Ask AI

You are viewing an unreleased or outdated version of the documentation

Testing partitioned config and jobs#

This guide is applicable to both asset definitions and ops.

In this guide, we'll cover a few ways to test your partitioned config and jobs.


Prerequisites#

Before continuing, you should be familiar with:


Testing partitioned config#

Invoking a PartitionedConfig object directly invokes the decorated function.

If you want to check whether the generated run config is valid for the config of a job, you can use the validate_run_config function.

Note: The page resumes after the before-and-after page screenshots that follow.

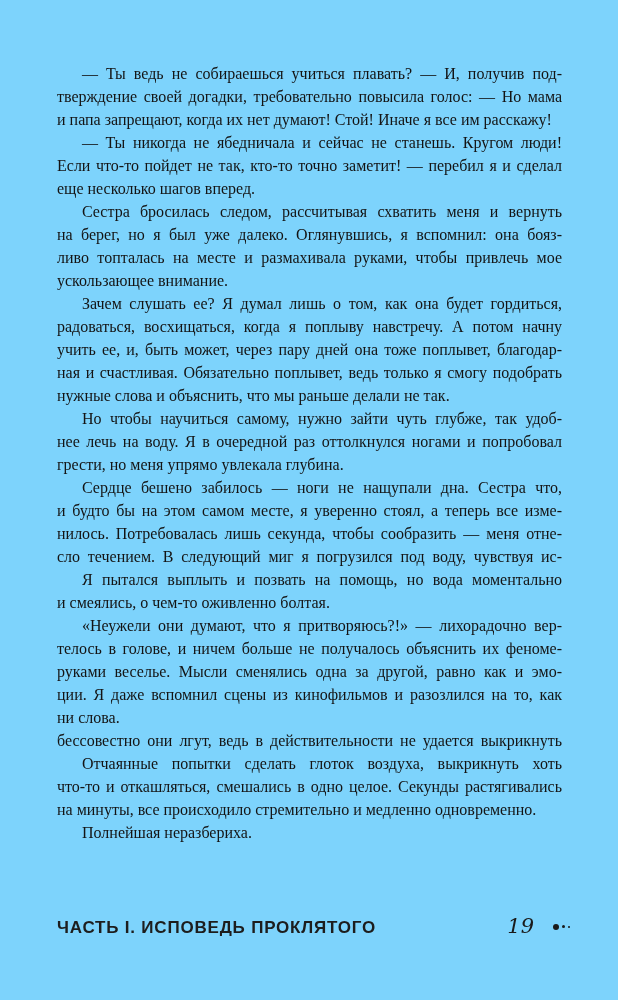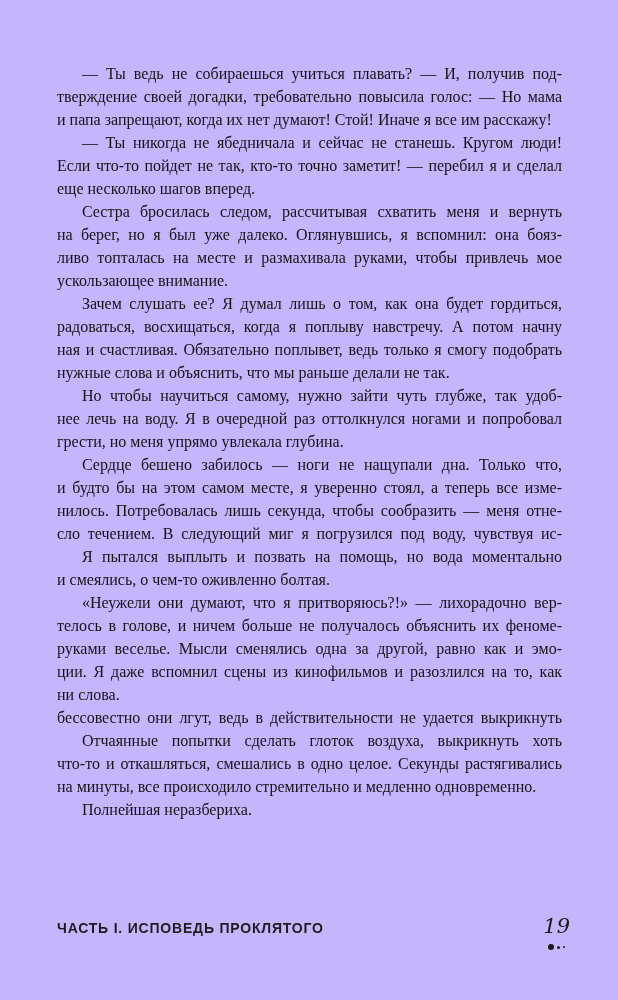--- a/index.html
+++ b/index.html
@@ -1,20 +1,20 @@
 <!DOCTYPE html>
 <html lang="ru"><head>
 <meta charset="utf-8">
 <style>
   html, body { margin: 0; padding: 0; background: #ffffff; }
   .page {
     position: relative;
     width: 618px;
     height: 1000px;
-    background: #c4b5fd;
+    background: #7dd3fc;
     font-family: "Liberation Serif", serif;
     color: #141414;
     overflow: hidden;
   }
   .text-block {
     position: absolute;
     left: 57px;
     top: 62px;
     width: 505px;
   }
@@ -32,30 +32,29 @@
     position: absolute;
     left: 57px;
     right: 48px;
     top: 916px;
     display: flex;
     justify-content: space-between;
     align-items: baseline;
   }
   .footer-left {
     font-family: "Liberation Sans", sans-serif;
-    font-size: 14px;
+    font-size: 17px;
     letter-spacing: 0.8px;
     color: #1d1d1d;
     font-weight: 600;
   }
   .footer-right {
     display: inline-flex;
     align-items: center;
-    gap: 7px;
-    flex-direction: column;
+    gap: 19px;
   }
   .page-num {
     font-family: "DejaVu Serif", serif;
     font-style: italic;
     font-size: 21px;
     line-height: 1;
     color: #1a1a1a;
   }
   .orn {
     display: inline-flex;
@@ -84,30 +83,31 @@
       </div>
       <div class="paragraph">
         <div class="line first">Сестра бросилась следом, рассчитывая схватить меня и вернуть</div>
         <div class="line">на берег, но я был уже далеко. Оглянувшись, я вспомнил: она бояз-</div>
         <div class="line">ливо топталась на месте и размахивала руками, чтобы привлечь мое</div>
         <div class="line last">ускользающее внимание.</div>
       </div>
       <div class="paragraph">
         <div class="line first">Зачем слушать ее? Я думал лишь о том, как она будет гордиться,</div>
         <div class="line">радоваться, восхищаться, когда я поплыву навстречу. А потом начну</div>
+        <div class="line">учить ее, и, быть может, через пару дней она тоже поплывет, благодар-</div>
         <div class="line">ная и счастливая. Обязательно поплывет, ведь только я смогу подобрать</div>
         <div class="line last">нужные слова и объяснить, что мы раньше делали не так.</div>
       </div>
       <div class="paragraph">
         <div class="line first">Но чтобы научиться самому, нужно зайти чуть глубже, так удоб-</div>
         <div class="line">нее лечь на воду. Я в очередной раз оттолкнулся ногами и попробовал</div>
         <div class="line last">грести, но меня упрямо увлекала глубина.</div>
       </div>
       <div class="paragraph">
-        <div class="line first">Сердце бешено забилось — ноги не нащупали дна. Только что,</div>
+        <div class="line first">Сердце бешено забилось — ноги не нащупали дна. Сестра что,</div>
         <div class="line">и будто бы на этом самом месте, я уверенно стоял, а теперь все изме-</div>
         <div class="line">нилось. Потребовалась лишь секунда, чтобы сообразить — меня отне-</div>
         <div class="line">сло течением. В следующий миг я погрузился под воду, чувствуя ис-</div>
       </div>
       <div class="paragraph">
         <div class="line first">Я пытался выплыть и позвать на помощь, но вода моментально</div>
         <div class="line last">и смеялись, о чем-то оживленно болтая.</div>
       </div>
       <div class="paragraph">
         <div class="line first">«Неужели они думают, что я притворяюсь?!» — лихорадочно вер-</div>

from dagster import validate_run_config, daily_partitioned_config
from datetime import datetime


@daily_partitioned_config(start_date=datetime(2020, 1, 1))
def my_partitioned_config(start: datetime, _end: datetime):
    return {
        "ops": {
            "process_data_for_date": {"config": {"date": start.strftime("%Y-%m-%d")}}
        }
    }


def test_my_partitioned_config():
    # assert that the decorated function returns the expected output
    run_config = my_partitioned_config(datetime(2020, 1, 3), datetime(2020, 1, 4))
    assert run_config == {
        "ops": {"process_data_for_date": {"config": {"date": "2020-01-03"}}}
    }

    # assert that the output of the decorated function is valid configuration for the
    # partitioned_op_job job
    assert validate_run_config(partitioned_op_job, run_config)

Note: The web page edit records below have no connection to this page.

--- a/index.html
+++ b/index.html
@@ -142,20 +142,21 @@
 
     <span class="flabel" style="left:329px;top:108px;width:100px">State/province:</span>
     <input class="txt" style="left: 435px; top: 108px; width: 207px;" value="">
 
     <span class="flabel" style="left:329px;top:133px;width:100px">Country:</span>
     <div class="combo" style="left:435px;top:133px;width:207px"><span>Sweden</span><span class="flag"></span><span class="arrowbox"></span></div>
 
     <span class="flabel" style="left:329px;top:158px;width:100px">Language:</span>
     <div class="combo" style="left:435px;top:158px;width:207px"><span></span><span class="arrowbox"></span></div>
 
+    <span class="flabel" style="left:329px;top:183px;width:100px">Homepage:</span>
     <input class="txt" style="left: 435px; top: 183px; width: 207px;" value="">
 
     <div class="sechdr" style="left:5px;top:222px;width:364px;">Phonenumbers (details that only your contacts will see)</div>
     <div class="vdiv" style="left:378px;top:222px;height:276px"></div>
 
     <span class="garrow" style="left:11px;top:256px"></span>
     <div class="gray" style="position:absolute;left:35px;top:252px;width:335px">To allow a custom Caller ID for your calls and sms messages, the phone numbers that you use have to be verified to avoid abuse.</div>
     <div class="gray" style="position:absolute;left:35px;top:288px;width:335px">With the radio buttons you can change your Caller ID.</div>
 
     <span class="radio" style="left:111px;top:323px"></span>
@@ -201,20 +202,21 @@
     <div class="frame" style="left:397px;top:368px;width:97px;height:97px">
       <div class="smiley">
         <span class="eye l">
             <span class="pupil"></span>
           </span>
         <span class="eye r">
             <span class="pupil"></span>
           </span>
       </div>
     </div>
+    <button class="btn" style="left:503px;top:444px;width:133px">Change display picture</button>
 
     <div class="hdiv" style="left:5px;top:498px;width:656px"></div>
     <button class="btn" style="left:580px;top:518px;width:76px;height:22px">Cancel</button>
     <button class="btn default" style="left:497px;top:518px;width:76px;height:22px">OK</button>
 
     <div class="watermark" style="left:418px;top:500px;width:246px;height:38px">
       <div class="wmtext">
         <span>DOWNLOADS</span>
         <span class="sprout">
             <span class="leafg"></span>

If you want to test that a PartitionedConfig creates the partitions you expect, use the get_partition_keys or get_run_config_for_partition_key functions:

from dagster import Config, OpExecutionContext


@daily_partitioned_config(start_date=datetime(2020, 1, 1), minute_offset=15)
def my_offset_partitioned_config(start: datetime, _end: datetime):
    return {
        "ops": {
            "process_data": {
                "config": {
                    "start": start.strftime("%Y-%m-%d-%H:%M"),
                    "end": _end.strftime("%Y-%m-%d-%H:%M"),
                }
            }
        }
    }


class ProcessDataConfig(Config):
    start: str
    end: str


@op
def process_data(context: OpExecutionContext, config: ProcessDataConfig):
    s = config.start
    e = config.end
    context.log.info(f"processing data for {s} - {e}")

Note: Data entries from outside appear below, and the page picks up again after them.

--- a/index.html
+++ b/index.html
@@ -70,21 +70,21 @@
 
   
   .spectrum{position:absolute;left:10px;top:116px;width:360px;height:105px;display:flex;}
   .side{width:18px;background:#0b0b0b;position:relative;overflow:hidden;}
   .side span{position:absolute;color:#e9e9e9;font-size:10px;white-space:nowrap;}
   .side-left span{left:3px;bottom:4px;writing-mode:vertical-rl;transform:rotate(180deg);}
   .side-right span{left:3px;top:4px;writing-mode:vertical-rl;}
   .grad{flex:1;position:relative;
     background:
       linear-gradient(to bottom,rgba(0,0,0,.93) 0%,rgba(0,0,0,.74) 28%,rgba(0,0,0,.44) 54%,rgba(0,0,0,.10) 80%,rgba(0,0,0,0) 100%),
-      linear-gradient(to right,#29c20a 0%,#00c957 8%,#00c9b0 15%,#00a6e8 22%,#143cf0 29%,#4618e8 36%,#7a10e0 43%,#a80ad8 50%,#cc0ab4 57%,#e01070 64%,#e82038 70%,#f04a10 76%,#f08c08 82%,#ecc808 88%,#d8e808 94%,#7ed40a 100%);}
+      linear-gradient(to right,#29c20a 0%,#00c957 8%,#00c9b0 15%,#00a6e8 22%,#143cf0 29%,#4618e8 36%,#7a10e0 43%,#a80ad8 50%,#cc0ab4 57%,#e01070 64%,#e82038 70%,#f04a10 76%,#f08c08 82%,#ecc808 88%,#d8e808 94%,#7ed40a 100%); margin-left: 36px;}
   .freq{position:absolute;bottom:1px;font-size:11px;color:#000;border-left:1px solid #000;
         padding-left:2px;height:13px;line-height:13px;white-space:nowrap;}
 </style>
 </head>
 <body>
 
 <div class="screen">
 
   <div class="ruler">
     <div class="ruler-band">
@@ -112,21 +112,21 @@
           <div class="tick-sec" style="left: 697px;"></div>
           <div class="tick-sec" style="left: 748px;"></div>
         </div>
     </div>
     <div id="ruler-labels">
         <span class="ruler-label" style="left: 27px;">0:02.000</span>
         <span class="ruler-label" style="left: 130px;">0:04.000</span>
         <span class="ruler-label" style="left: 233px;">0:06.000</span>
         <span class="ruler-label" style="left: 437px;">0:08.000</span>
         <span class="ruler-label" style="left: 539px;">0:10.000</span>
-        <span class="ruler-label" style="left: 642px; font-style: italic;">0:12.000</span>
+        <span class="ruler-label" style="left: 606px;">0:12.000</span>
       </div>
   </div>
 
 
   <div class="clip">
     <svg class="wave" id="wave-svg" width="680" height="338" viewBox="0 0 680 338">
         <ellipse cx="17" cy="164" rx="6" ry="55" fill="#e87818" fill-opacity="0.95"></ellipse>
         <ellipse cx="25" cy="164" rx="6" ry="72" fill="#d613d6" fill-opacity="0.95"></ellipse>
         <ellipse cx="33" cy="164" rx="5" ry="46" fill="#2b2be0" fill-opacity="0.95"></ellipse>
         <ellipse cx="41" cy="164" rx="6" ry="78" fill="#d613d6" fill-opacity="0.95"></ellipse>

@job(config=my_offset_partitioned_config)
def do_more_stuff_partitioned():
    process_data()


def test_my_offset_partitioned_config():
    # test that the partition keys are what you expect
    keys = my_offset_partitioned_config.get_partition_keys()
    assert keys[0] == "2020-01-01"
    assert keys[1] == "2020-01-02"

    # test that the run_config for a partition is valid for partitioned_op_job
    run_config = my_offset_partitioned_config.get_run_config_for_partition_key(keys[0])
    assert validate_run_config(do_more_stuff_partitioned, run_config)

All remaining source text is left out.